7 . Disclosure of Innovations; Assignment of Ownership of Innovations; Protection of Confidential Information. Executive
hereby represents and warrants to the Company that Executive understands that the Company is in the business of (i) developing and
licensing finger print identification technologies, and distributing products incorporating such technologies, to original equipment
manufacturers, systems integrators, application developers and end users; and (ii) developing, licensing and/or selling software, products
and services, including wireless solutions, and providing technology support and services to the law enforcement and public safety
markets, and that Executive may have access to or acquire information with respect to Confidential Information (as defined below),
including software, processes and methods, development tools, scientific, technical and/or business innovations.
( a ) Disclosure of Innovations. Executive agrees to disclose in writing to the Company all inventions,
improvements and other innovations of any kind that Executive may make, conceive, develop or reduce to practice, alone or jointly with
others, during the term of Executive's employment with the Company, whether or not such inventions, improvements or other
innovations are related to and grow out of Executive's work for the Company and whether or not they are eligible for patent, copyright,
trademark, trade secret or other legal protection ("Innovations"). Examples of Innovations shall include, but are not limited to,
discoveries, research, inventions, formulas, techniques, processes, know-how, marketing plans, new product plans, production
processes, advertising, packaging and marketing techniques and improvements to computer hardware or software.
EDGAR Stream is a copyright of Issuer Direct Corporation, all rights reserved.

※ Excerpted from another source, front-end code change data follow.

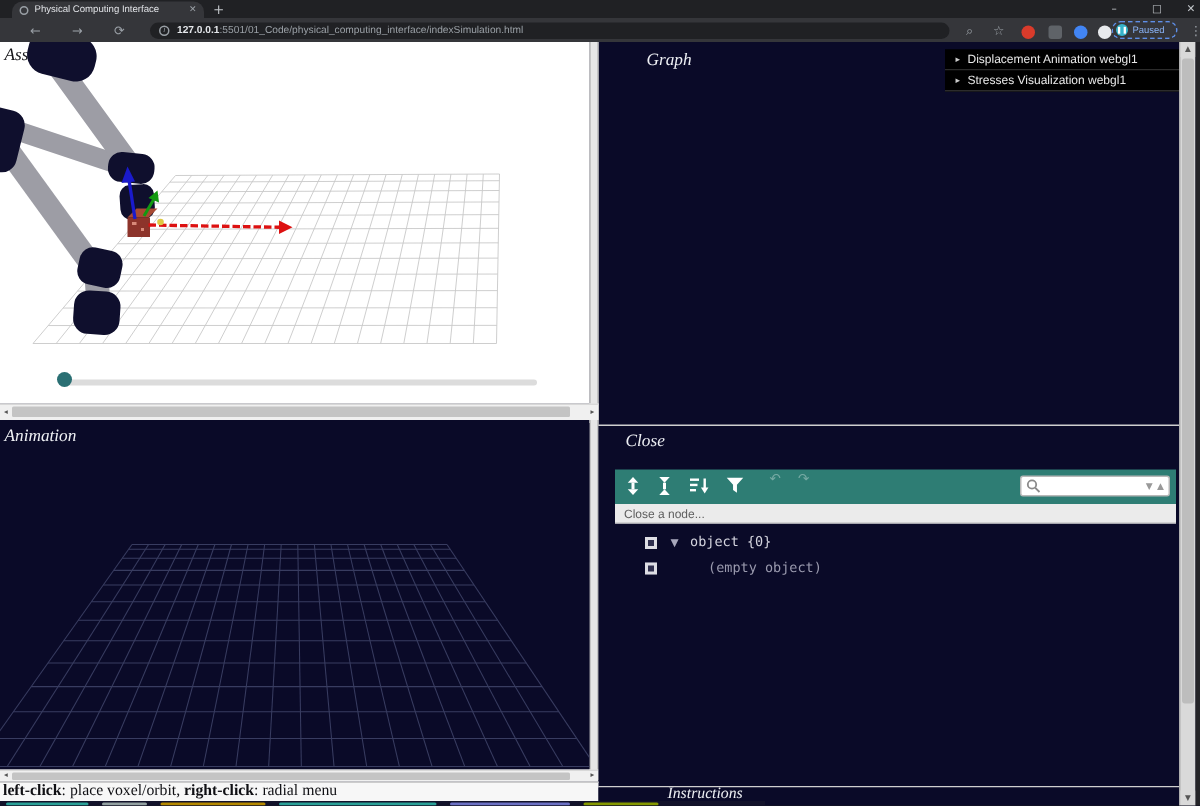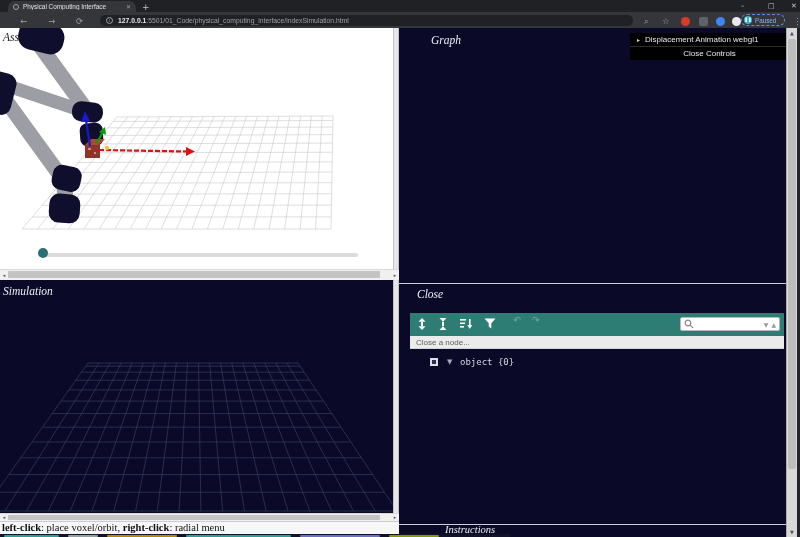"Stresses Visualization webgl1" div.gui-row { html: none -> <div> <span>▸</span> <span>Stresses Visualization webgl1</span> </div> }
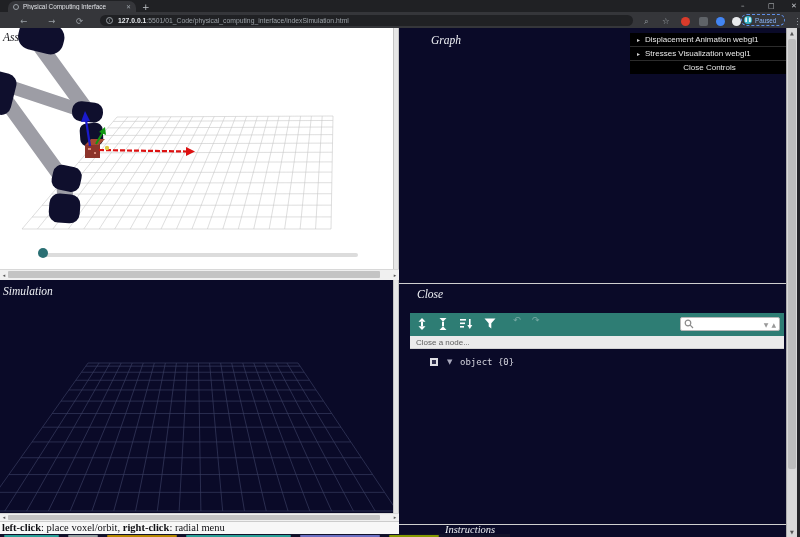"Close Controls" div { html: <div>Close Controls</div> -> none }
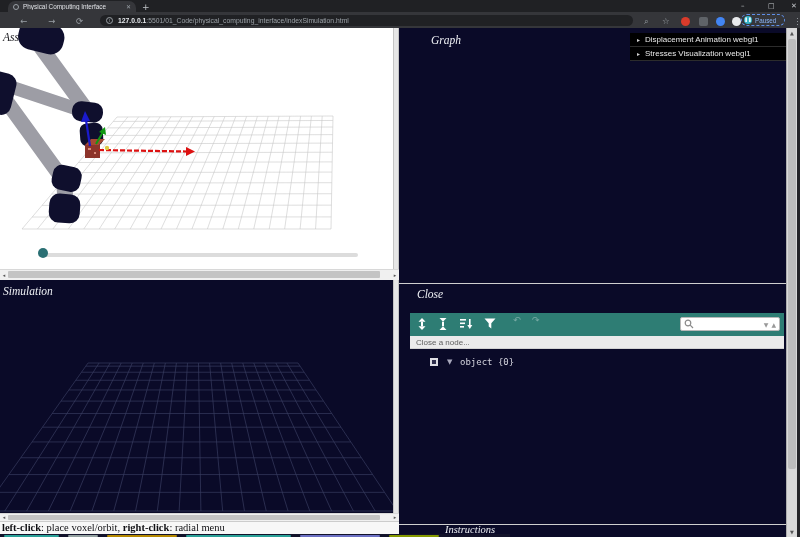"Simulation" span.abs { text: Simulation -> Animation }
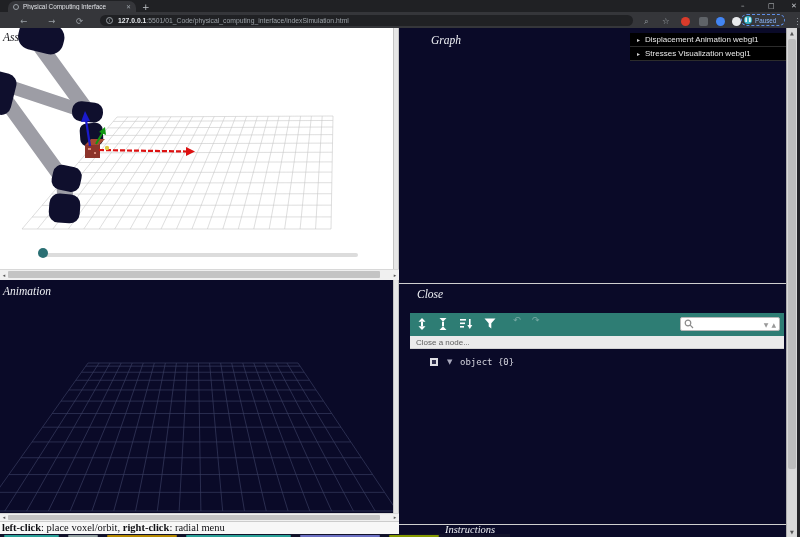"(empty object)" div.tree-row { html: none -> <div> <span></span> <span>(empty object)</span> </div> }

( b ) Assignment of Ownership of Innovations. Executive agrees that all Innovations will be the sole and
exclusive property of the Company and Executive hereby assigns all of Executive's rights, title or interest in the Innovations and in all
related patents, copyrights, trademarks, trade secrets, rights of priority and other proprietary rights to the Company. At the Company's
request and expense, during and after the period of Executive's employment with the Company, Executive will assist and cooperate with
the Company in all respects and will execute documents, and, subject to Executive's reasonable availability, give testimony and take
further acts requested by the Company to obtain, maintain, perfect and enforce for the Company patent, copyright, trademark, trade
secret and other legal protection for the Innovations. Executive hereby appoints an authorized officer of the Company as Executive's
attorney-in-fact to execute documents on his behalf for this purpose. Executive has attached hereto as Exhibit C a list of Innovations as of
the date hereof which belong to Executive and which are not assigned to the Company hereunder (the "Prior Innovations"), or, if no such
list is attached, Executive represents that there are no Prior Innovations.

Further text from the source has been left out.